Tufton: Jamaica hammering out new health MOU with Cuba
Jamaica is renegotiating its long-running medical cooperation programme with Cuba amid renewed pressure from the United States.
Health and Wellness Minister Dr Christopher Tufton confirmed that while the previous memorandum of understanding (MOU) has expired, nearly 300 Cuban doctors and specialists continue to serve under existing contracts.
“It’s still in effect. We still have the Cuban workers here,” Tufton told The Gleaner. “There is a negotiation, though, that is taking place re the current agreement; the old one has expired and some conversations have been taking place, and that process is ongoing, lengthy and ongoing.”
No new MOU has been signed, and Tufton acknowledged that outstanding requests from Jamaica could jeopardise a final deal. He declined to disclose the specific requirements being sought.

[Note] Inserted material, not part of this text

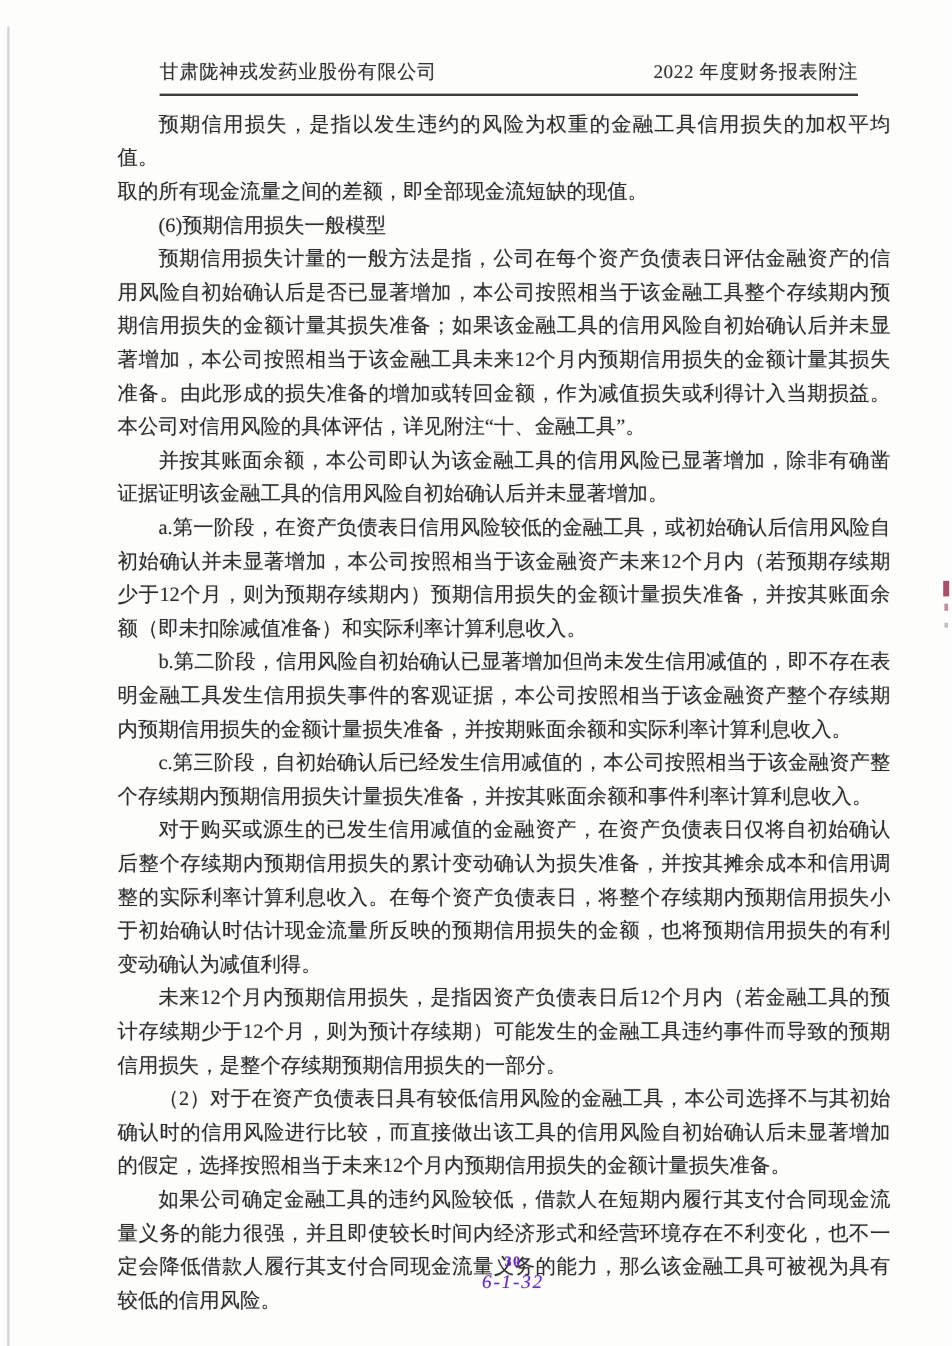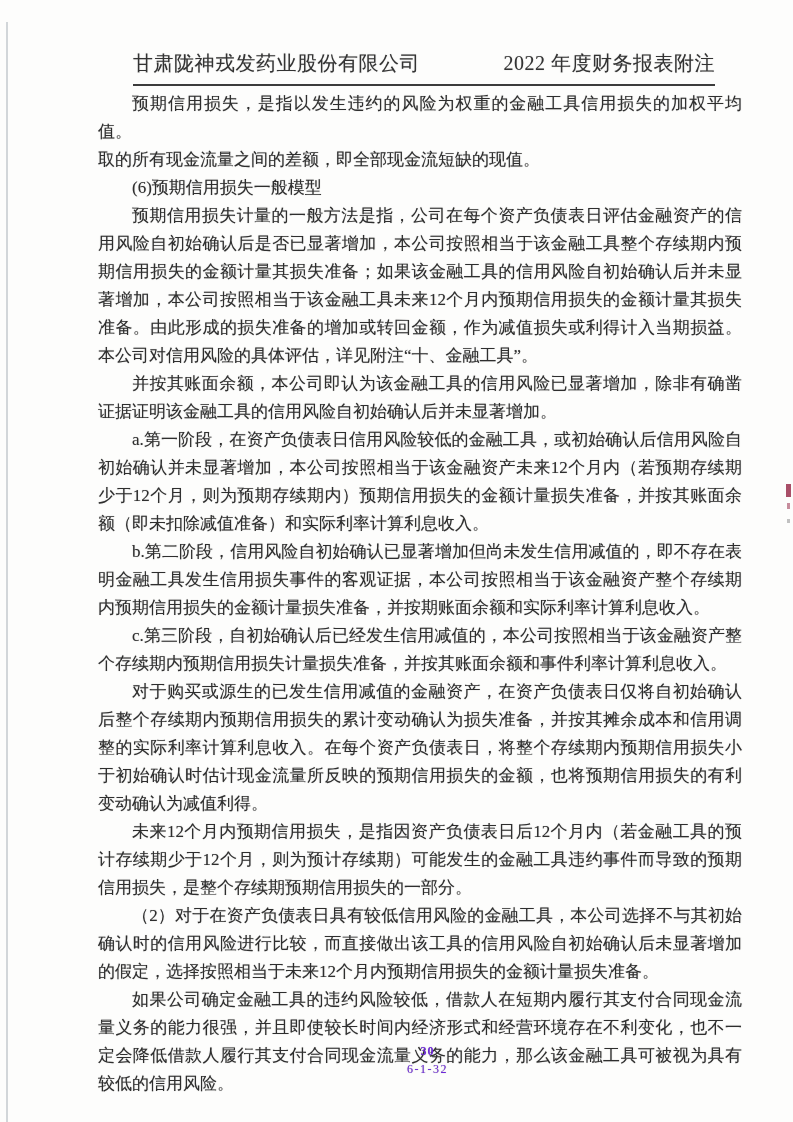"甘肃陇神戎发药业股份有限公司" .header { font-size: 20px -> 16px }
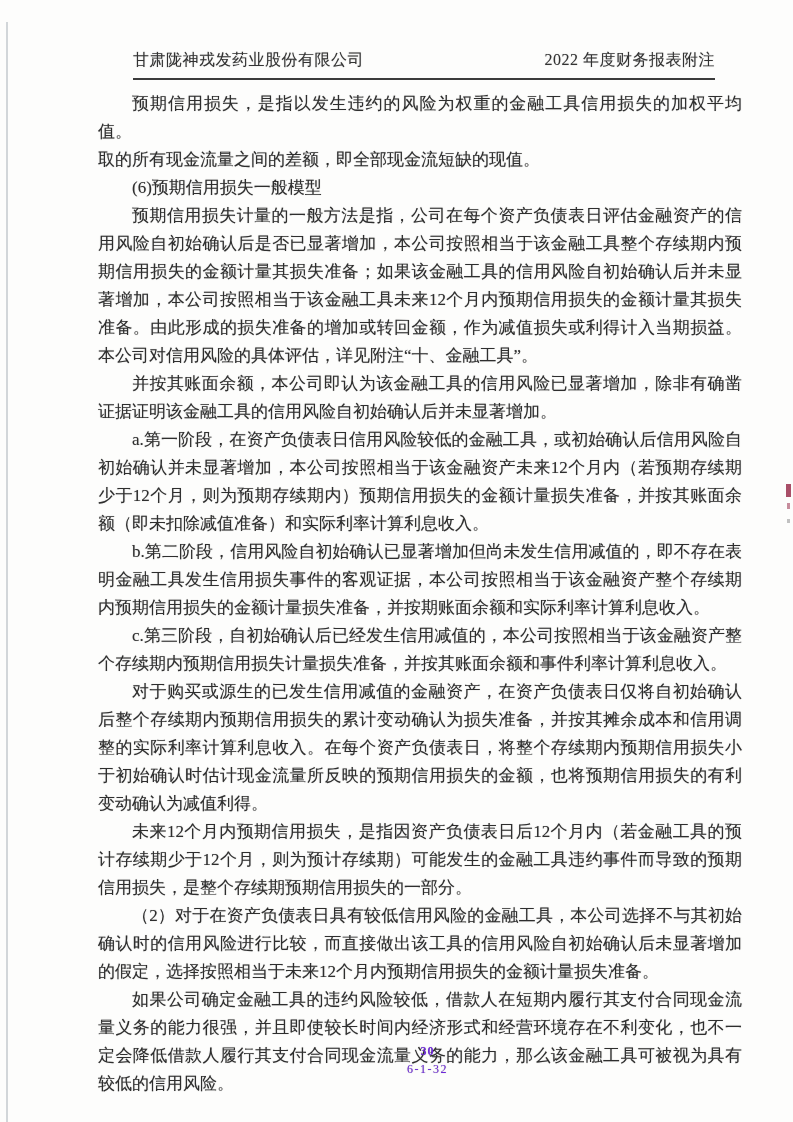"6-1-32" .page-code { font-size: 12px -> 16px; font-style: none -> italic }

“But we are waiting,” said Tufton, “and so the programme continues – the Cuban Eye Care Programme, the Cubans in hospitals and health centres that are doing work.”
Late last year, scores of Cuban medics returned home, including a respected orthopaedic surgeon at the Kingston Public Hospital whose sudden departure left patients stunned.
Some expressed sadness.
“He took time to listen to the patients, he learnt the Patois so he could understand them, and he explained to them what was happening to them, and how he would treat them. He did not rough up the people, like some of the other people we have here. Because of that, his clinics were always full, and go on very long,” a hospital official, who did not want to be identified, told The Gleaner last week.
Jamaica’s medical cooperation with Cuba stretches back more than 50 years and has become a pillar of the public health system. In a March 20, 2025 statement, Foreign Affairs Minister Kamina Johnson Smith said the programme remains “vital”, noting that a review had begun before international scrutiny intensified.
That scrutiny has sharpened since the return of US President Donald Trump to the White House in January 2025. Washington has accused Cuba’s overseas medical missions of constituting forced labour and human trafficking – allegations repeatedly rejected by Caribbean leaders.
In a Facebook post, the US Embassy in Barbados warned that foreign governments participating in the programme risk complicity in labour abuses, and urged Caribbean states to pursue “alternative methods” of recruiting healthcare workers.
The US has also imposed visa restrictions on officials in the region. In 2025, Grenadian Finance Minister Dennis Cornwall was among those targeted over what Washington described as involvement in the Cuban medical mission scheme. Similar pressure has been reported in Antigua and Barbuda, and St Kitts and Nevis.
Caribbean leaders have pushed back forcefully.
St Lucia Prime Minister Philip J. Pierre said recently that the US had told his country to stop sending nationals to study medicine in Cuba – a claim Washington later said it had not “recently” discussed with Castries.
Barbados Prime Minister Mia Mottley declared last year she would rather lose her US visa than abandon the Cuban partnership, rejecting claims that the programme amounts to human trafficking.
Jamaica has also defended the programme.
Cuba has trained hundreds of Caribbean doctors and dentists under government scholarships since the 1970s, many of whom now serve across the region.